I found this microscopic image of calcium crystals that reminded me of the image of my work I'm using as the background image for this blog. My blog image is the side view of a rolled up 20 ft smocked roll of waxed paper that I created in 2012
Ossification is the process of bone formation. This process is what I plan to research and experiment with in depth during my tissue engineering activities over the next year or twenty.

When I was a seven year-old kid, my parents took me on an extended, wild road trip adventure across the North American continent, from the east coast to the west coast. One of our adventure breaks along the way was to roam about the Badlands of North Dakota. It was a dusty, barren place, but my mother managed to unearth a treasure amid the empty landscape. She saw something sticking up out of the hard-packed clay ground and kicked at it until it broke loose a little, and then she dug it up. It was a fossilized skull of some unidentified animal, complete with darkened molars and empty fang sockets. To this day, I still have no idea what this petrified animal could have been but it is small, fitting into the palm of my hand. This single event shaped my entire life's passion. When asked in grade 3 what I most wanted to be when I grew up, I stated confidently, "An archaeologist."

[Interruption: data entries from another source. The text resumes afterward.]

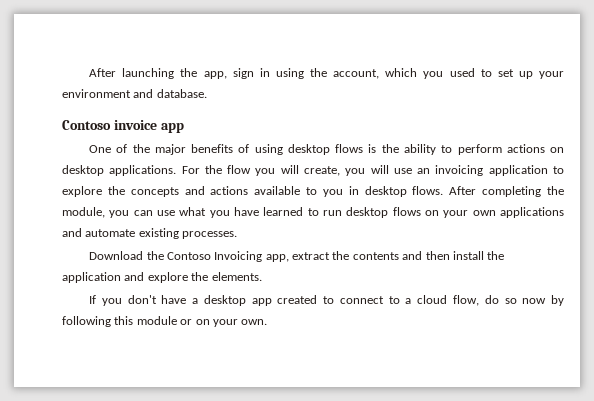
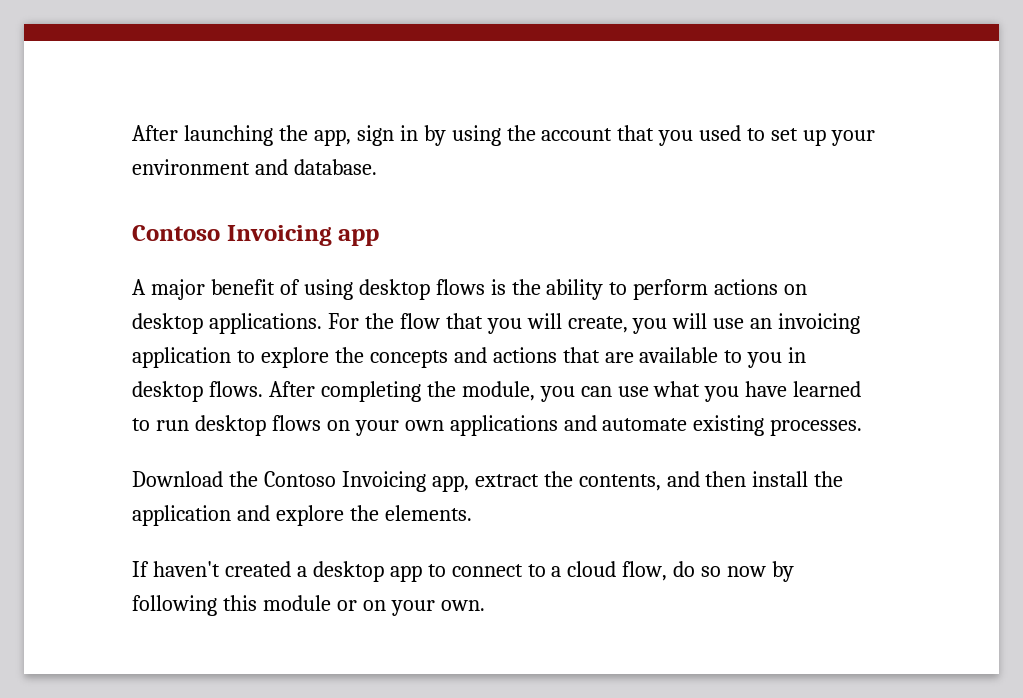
(270, 72) none -> [423,125,446,146] by
[333,68,418,79] account, which -> [541,125,655,141] account that
[113,120,157,130] invoice -> [226,225,332,246] Invoicing
[89,144,234,155] One of the major benefits -> [132,279,275,300] A major benefit
(252, 169) none -> [445,313,483,329] that
(249, 190) none -> [562,347,634,363] that are
[352,252,399,260] contents -> [578,474,661,491] contents,
[101,295,187,306] you don't have -> [152,561,291,577] haven't created
[277,295,318,304] created -> (422, 573) none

I did not become an archaeologist, but an artist specializing in fibre and material studies, predominantly utilizing bone, flesh, hair and fur in my practice. Till now, I have worked with dead matter, bringing it back to life through mythic, artistic reconstruction. This is both a spiritual and physical practice. Naturally my next step is to literally bring materials to life through wet biology processes, to construct new semi-living (and perhaps still mythic) artistic objects. It amazes me that I have the tools and resources to do this as an artist-researcher.

My research will be focused at Concordia University this academic year, partially independently in my private studio, as well as through peer discussion, hopefully some consultation with professor Tagny Duff, as well as eventually (maybe next year) in the new tissue engineering lab that Tagny is establishing at Concordia if she will agree to have me in!

I'm particularly interested in this as a calcium (bony) growth that resembles knitting. This is a fossilized heliastar (starfish).